De kern van deze voormalige smidse klimt zeker op tot de late 18de eeuw, zoals af te lezen op de kaart van Ferraris. Omstreeks 1834 is het eigendom van timmerman Andreas Royers. Het vormde dan één geheel met het westelijk aangrenzende volume. Wanneer hoefsmid Jacob Hertsen-Royers het pand erft, breidt hij het woonhuis uit met een kleine, dieper gelegen zijbouw. Kort nadien, omstreeks 1857, laat hij het gedeelte van het woonhuis ter hoogte van het huidige aanpalende volume, slopen.

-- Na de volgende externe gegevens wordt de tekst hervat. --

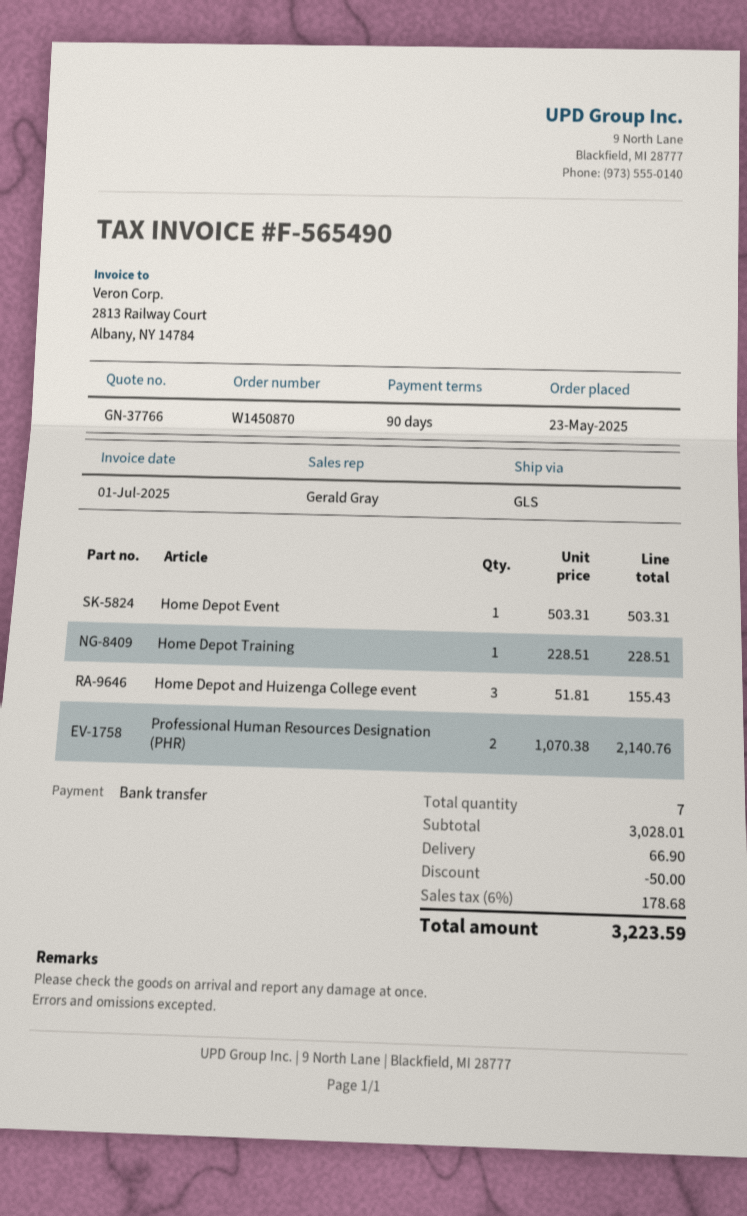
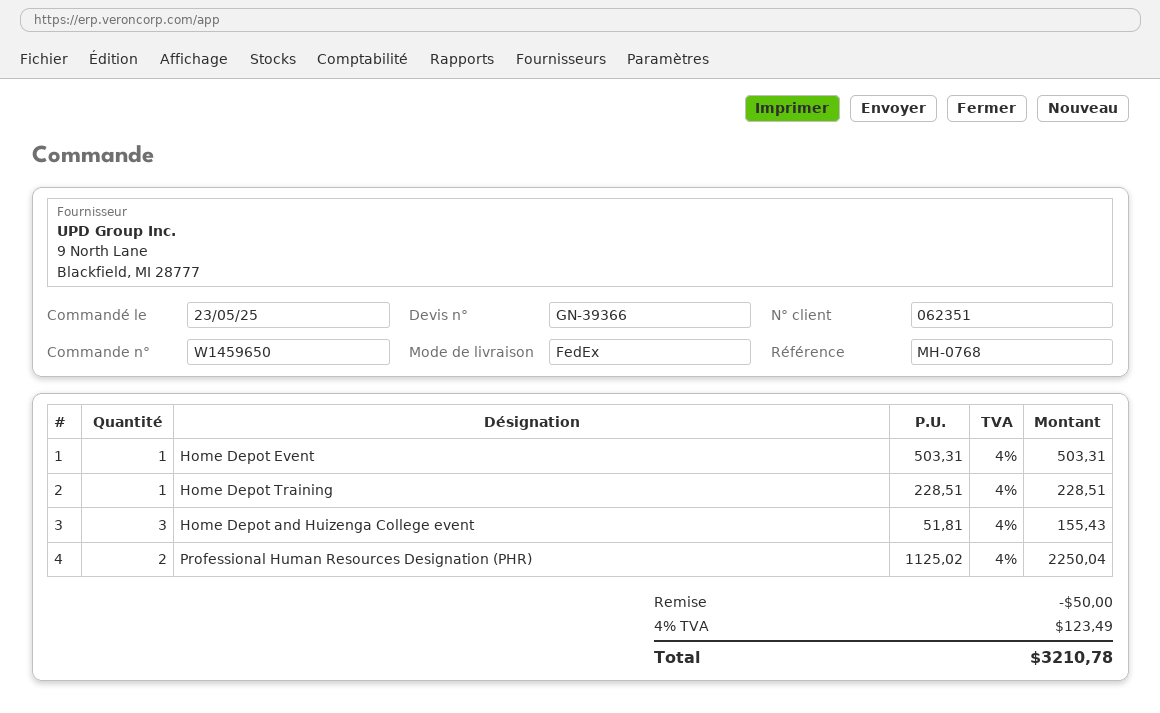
quote number: GN-37766 -> GN-39366
order number: W1450870 -> W1459650
shipping method: GLS -> FedEx
Professional Human Resources Designation (PHR): 2 x 1070.38 = 2140.76 -> 2 x 1125.02 = 2250.04
shipping: 66.90 -> none
tax: 6% = 178.68 -> 4% = 123.49
total: 3223.59 -> 3210.78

De bepleisterde bakstenen constructie met gezwarte plint bestaat uit zes traveeën en twee bouwlagen onder zadeldak met mechanische pannen (nok evenwijdig aan de straat). Op de begane grond zijn onregelmatige vensteropeningen aanwezig met centraal een tot deuropening verkleinde poorttoegang, waarin nieuw deurschrijnwerk. De vensteropeningen van de verdieping zijn ingebracht ter hoogte van de muurdammen tussen de openingen van de begane grond. De spreiding van de hoogte van de muurankers geeft aan dat de oudere kern verbouwd en verhoogd is. Het bewaarde, mogelijk tot de 19de eeuw opklimmende houten vensterschrijnwerk is uitzonderlijk gaaf bewaard. In de bakstenen, deels wit geschilderde zijgevel is ter hoogte van de zolderverdieping één van beide vensteropeningen onder gestrekte boog gedicht. De houten, met pannen gedekte luifel tegen de vrijstaande zijgevel verwijst mogelijk nog naar de voormalige smidse. Onder deze luifel is het terrein van de straat afgesloten met gerecupereerd hekwerk versierd met Franse lelies.
- Kadasterarchief Antwerpen, 212: Kadastrale legger, Berendrecht, artikelnummers 320, 439, 710.
- Kadasterarchief Antwerpen, 207: Mutatieschetsen, Berendrecht, 1854/23, 1857/8, 1871/23, 1893/11, 1983/20.